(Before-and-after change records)
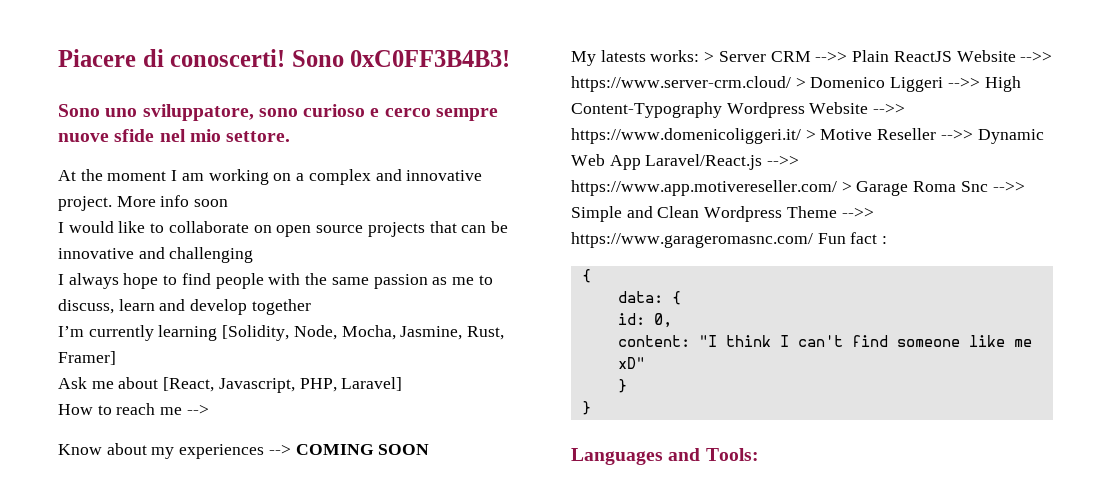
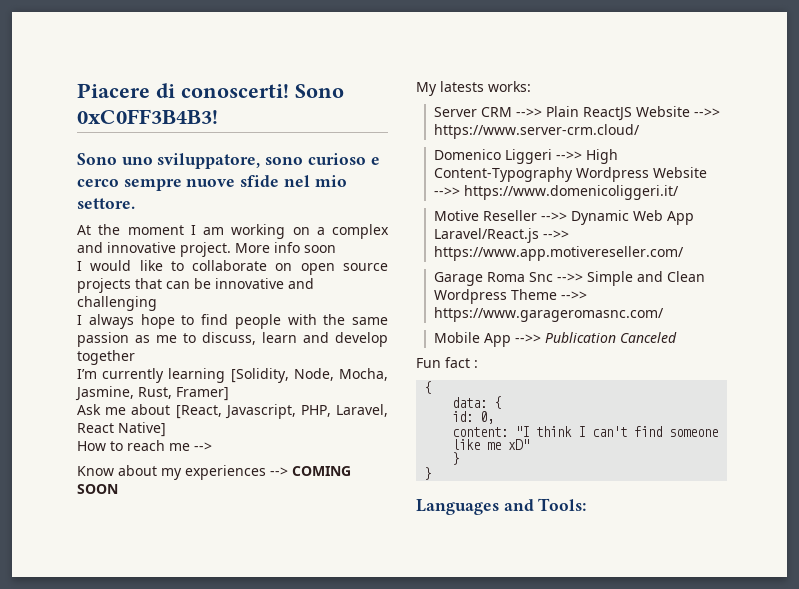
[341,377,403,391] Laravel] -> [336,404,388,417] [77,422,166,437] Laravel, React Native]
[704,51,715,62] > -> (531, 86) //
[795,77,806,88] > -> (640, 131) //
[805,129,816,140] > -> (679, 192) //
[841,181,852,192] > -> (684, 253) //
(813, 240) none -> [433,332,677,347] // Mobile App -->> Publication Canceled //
---
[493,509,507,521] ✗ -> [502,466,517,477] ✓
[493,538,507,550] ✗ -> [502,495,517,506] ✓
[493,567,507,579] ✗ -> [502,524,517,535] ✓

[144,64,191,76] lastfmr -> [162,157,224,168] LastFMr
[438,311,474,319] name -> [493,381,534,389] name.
...
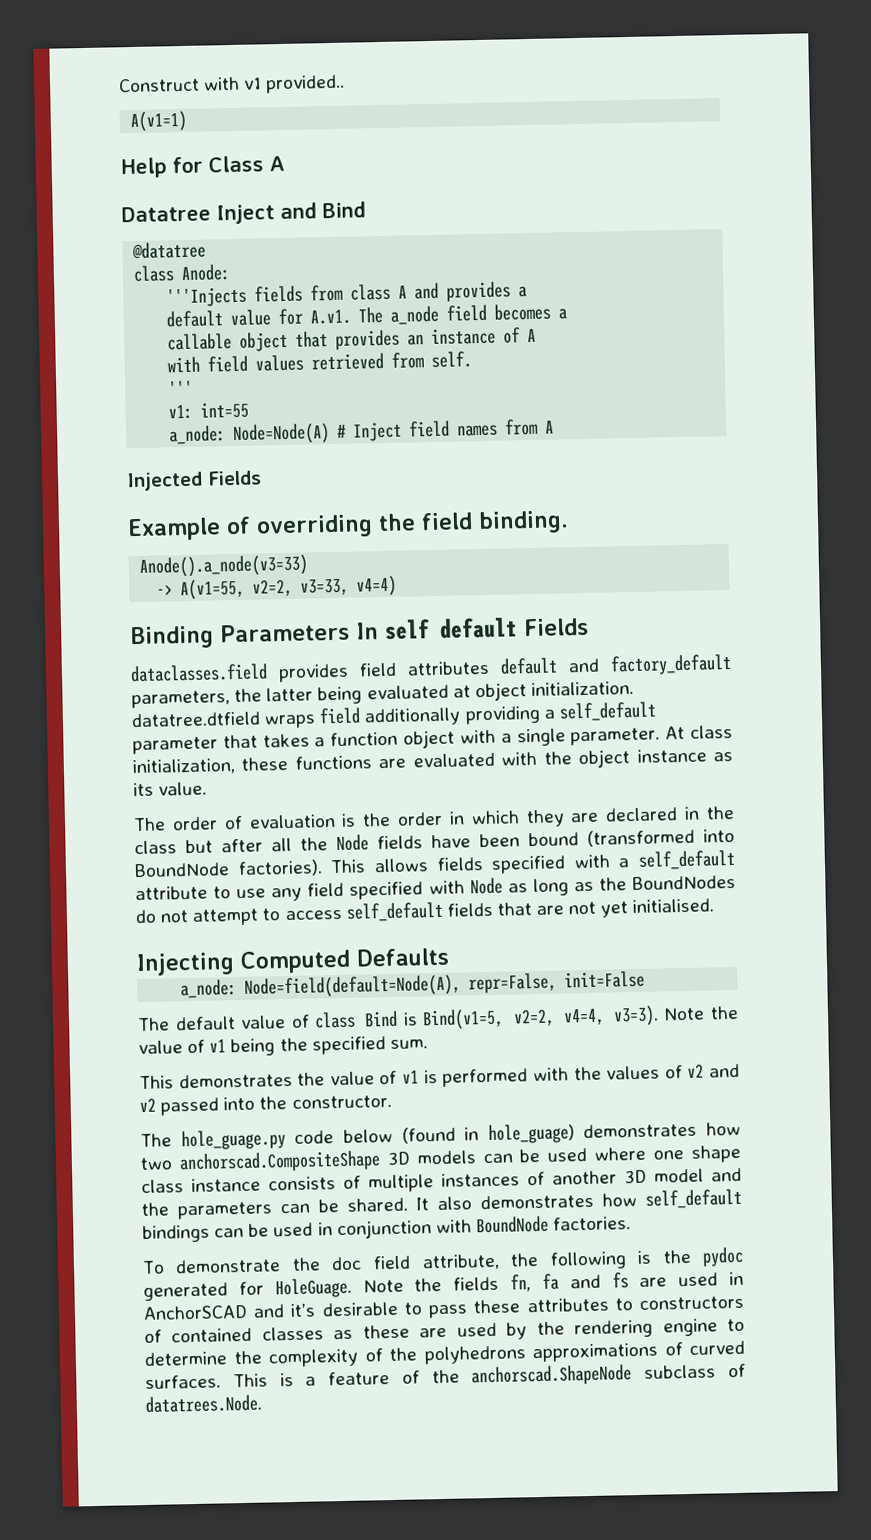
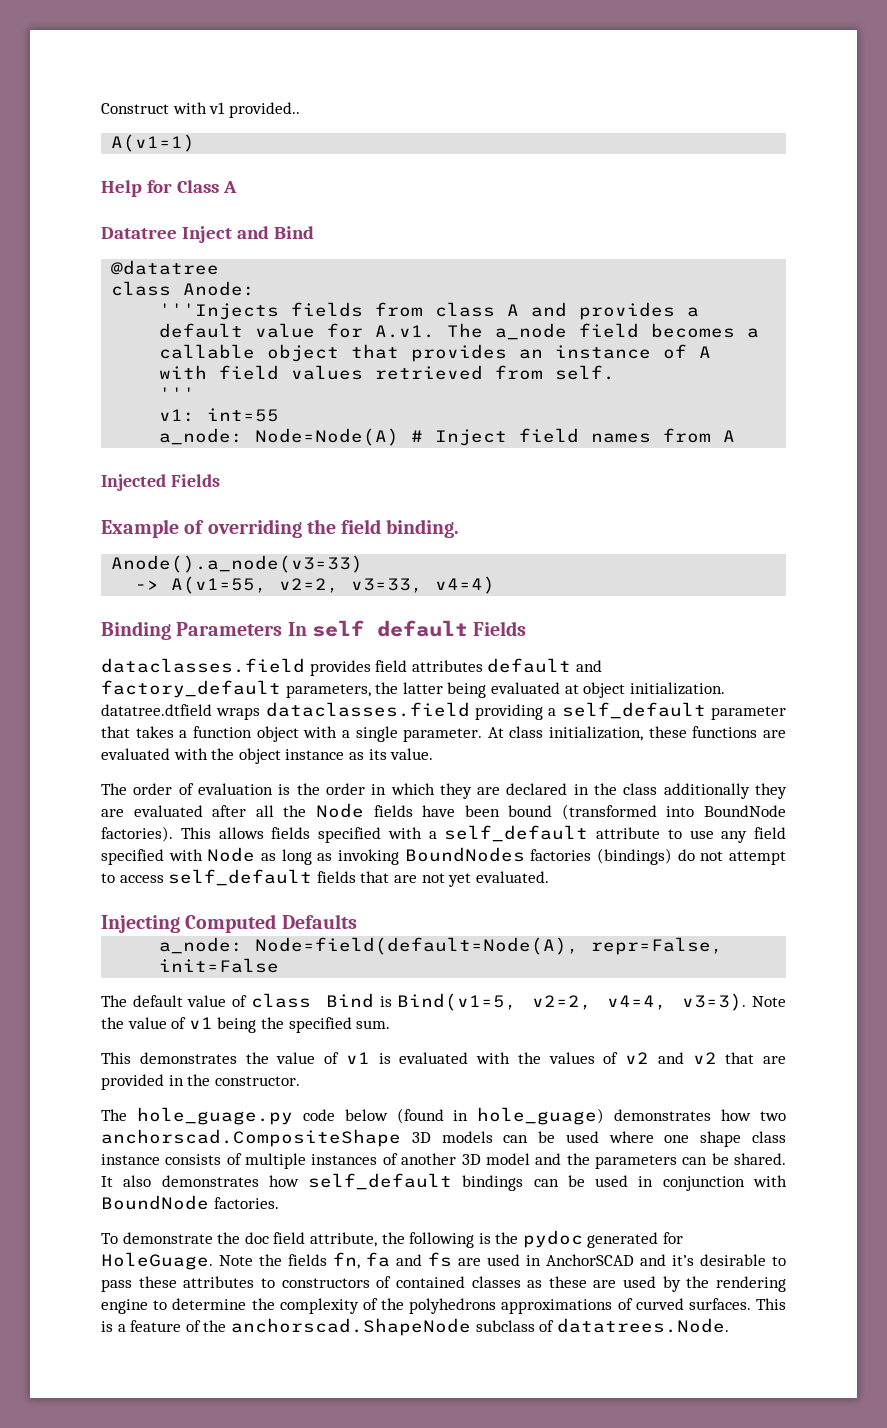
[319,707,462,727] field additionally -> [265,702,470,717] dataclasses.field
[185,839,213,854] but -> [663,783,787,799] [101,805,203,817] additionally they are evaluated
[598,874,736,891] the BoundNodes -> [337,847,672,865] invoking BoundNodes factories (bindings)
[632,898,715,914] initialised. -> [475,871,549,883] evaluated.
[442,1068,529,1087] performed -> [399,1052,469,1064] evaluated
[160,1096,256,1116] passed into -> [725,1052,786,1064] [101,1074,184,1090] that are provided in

**What to produce:** Looking at the entries above, can you reproduce exactly the lines from the one that holds "[493,538,507,550] ✗ -> [502,495,517,506] ✓" through the one that holds "[438,311,474,319] name ->", and only those?

**Completed exercise:**
[493,538,507,550] ✗ -> [502,495,517,506] ✓
[493,567,507,579] ✗ -> [502,524,517,535] ✓

[144,64,191,76] lastfmr -> [162,157,224,168] LastFMr
[438,311,474,319] name -> [493,381,534,389] name.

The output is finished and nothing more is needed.